Ballin looked at Mercy with interest, his eyes searching her delicate, pretty face as if trying to observe something deeper. “Actually, he is staying at the wheelwright’s cottage, Mrs. Hobbs,” he answered softly. “He bruised his legs rather badly, and I fear this walk would have been distressing for him.”

“Where were you hoping to go?” James asked. However, there was no interest in his face; it was clear that he inquired only to be polite.

“To stay with friends on the farther side of Whitby,” Ballin replied. “I regret that it will be some time before that is possible, judging from the weather.

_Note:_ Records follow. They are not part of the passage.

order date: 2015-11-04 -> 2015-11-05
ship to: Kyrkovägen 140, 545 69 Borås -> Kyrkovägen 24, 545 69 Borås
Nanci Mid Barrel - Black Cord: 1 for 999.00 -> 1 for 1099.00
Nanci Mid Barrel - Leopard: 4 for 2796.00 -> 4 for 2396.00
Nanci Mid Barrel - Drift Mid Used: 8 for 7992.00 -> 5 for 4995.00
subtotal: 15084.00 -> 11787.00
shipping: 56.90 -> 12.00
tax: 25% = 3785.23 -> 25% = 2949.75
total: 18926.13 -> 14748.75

No doubt they will have deduced that I was obliged to seek hospitality elsewhere, and they will not be overly anxious.”

“Sorry.” Netheridge shook his head. “Can’t get a message to anyone through this storm. The snow is several feet deep in some places on the road. And if this wind gets worse, we could have trees down.”

Even as he spoke the howling outside increased. Mercy shivered, glancing toward the rich red curtains drawn across the windows.

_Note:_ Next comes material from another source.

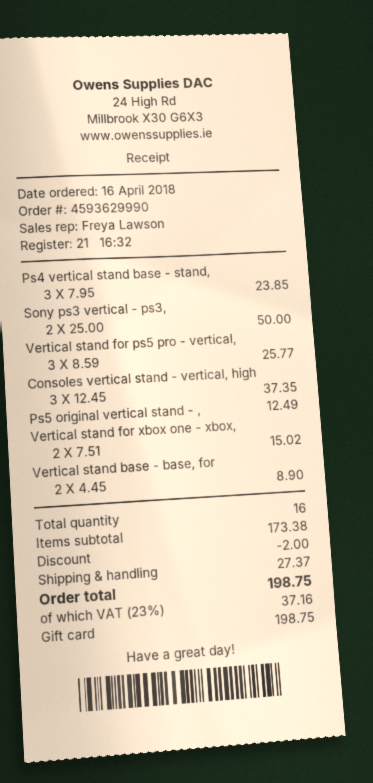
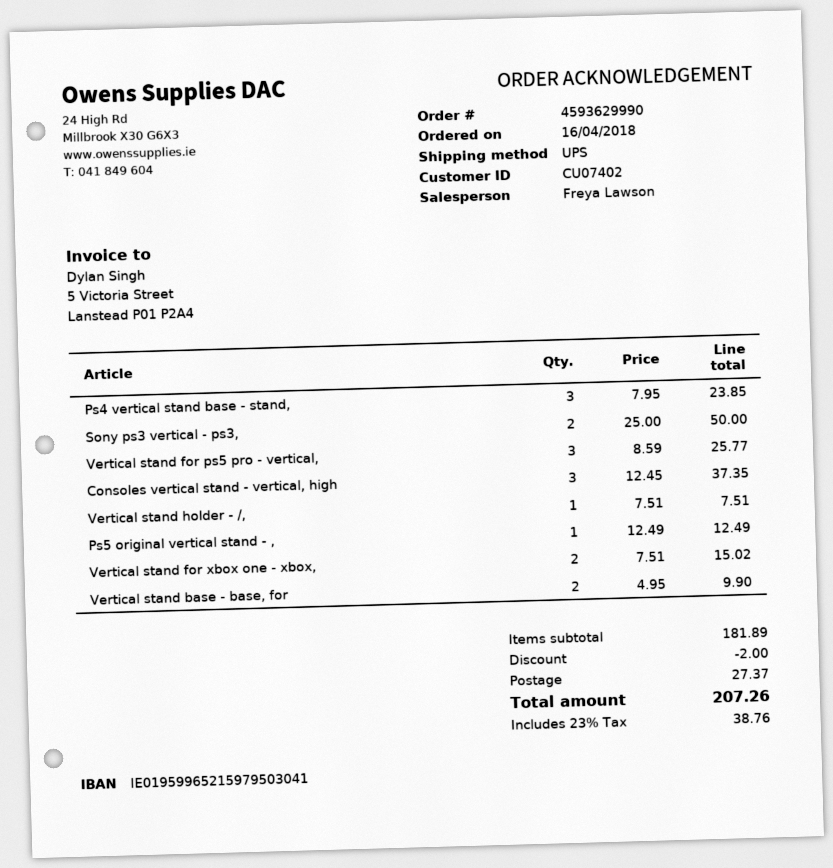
Vertical stand base - base, for: 2 x 4.45 = 8.90 -> 2 x 4.95 = 9.90
Vertical stand holder - /,: none -> 1 x 7.51 = 7.51
subtotal: 173.38 -> 181.89
tax: 23% = 37.16 -> 23% = 38.76
total: 198.75 -> 207.26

“ ‘Listen to them, the children of the night’,” Vincent quoted from the book, a line Alice had kept in the play.

Mercy gave another, even more convulsive shiver.

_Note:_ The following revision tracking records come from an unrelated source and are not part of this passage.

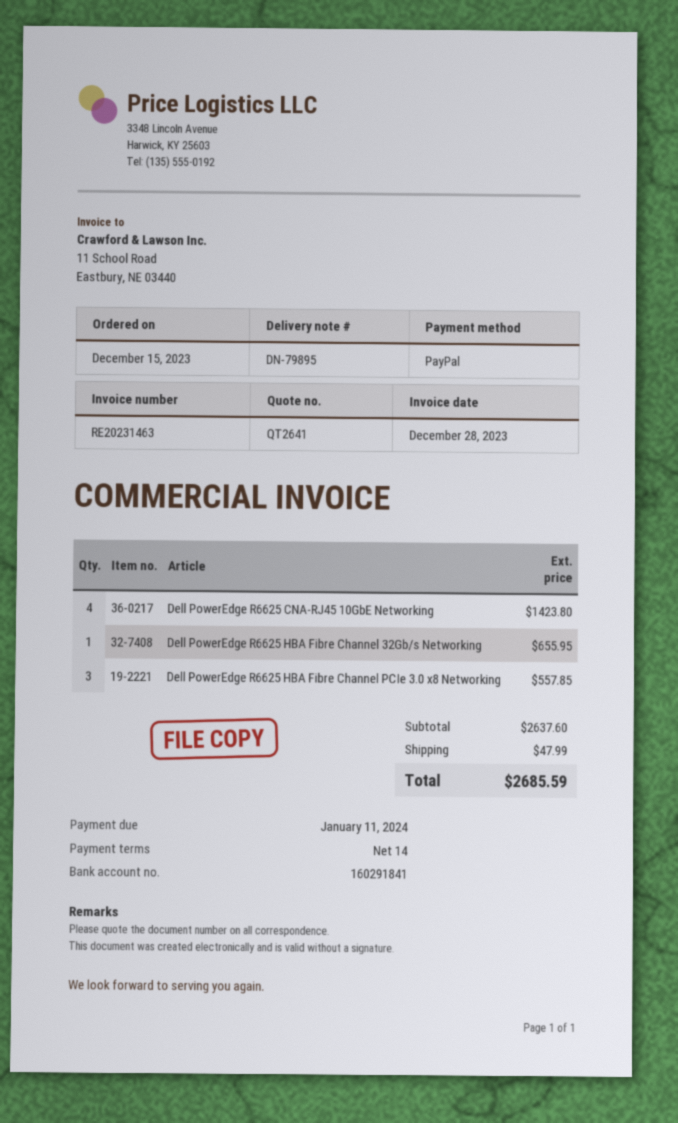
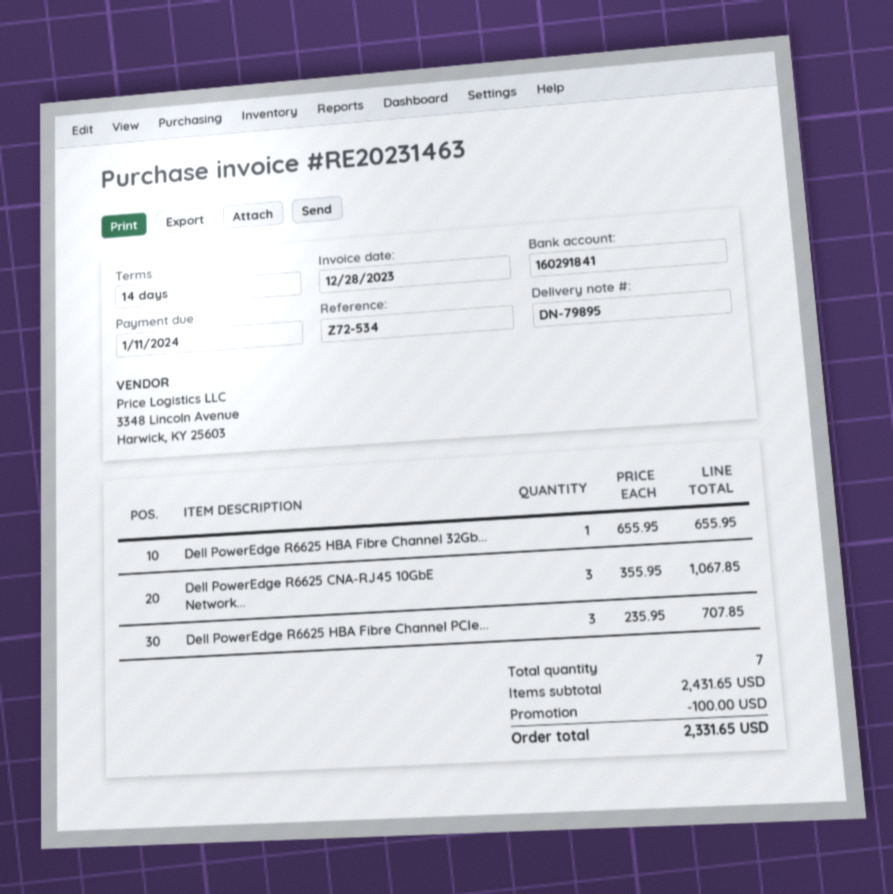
Dell PowerEdge R6625 CNA-RJ45 10GbE Networking: 4 for 1423.80 -> 3 for 1067.85
Dell PowerEdge R6625 HBA Fibre Channel PCIe 3.0 x8 Networking: 3 for 557.85 -> 3 for 707.85
subtotal: 2637.60 -> 2431.65
discount: none -> 100.00
shipping: 47.99 -> none
total: 2685.59 -> 2331.65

“You’re not onstage now!” Lydia said sharply. “There are no bats or wolves out there. This is Yorkshire.”

“Dracula came to Yorkshire,” Mercy retorted instantly. “This is exactly where it all happened! Didn’t you read the book, for heaven’s sake?”

“I read it,” Lydia said with a sigh. “I don’t believe it. It’s my job to believe it onstage, not at the dinner table.”

“It’s only the wind,” James said to no one in particular. “The whole thing is an excellent horror story, but there’s nothing real to be frightened of.”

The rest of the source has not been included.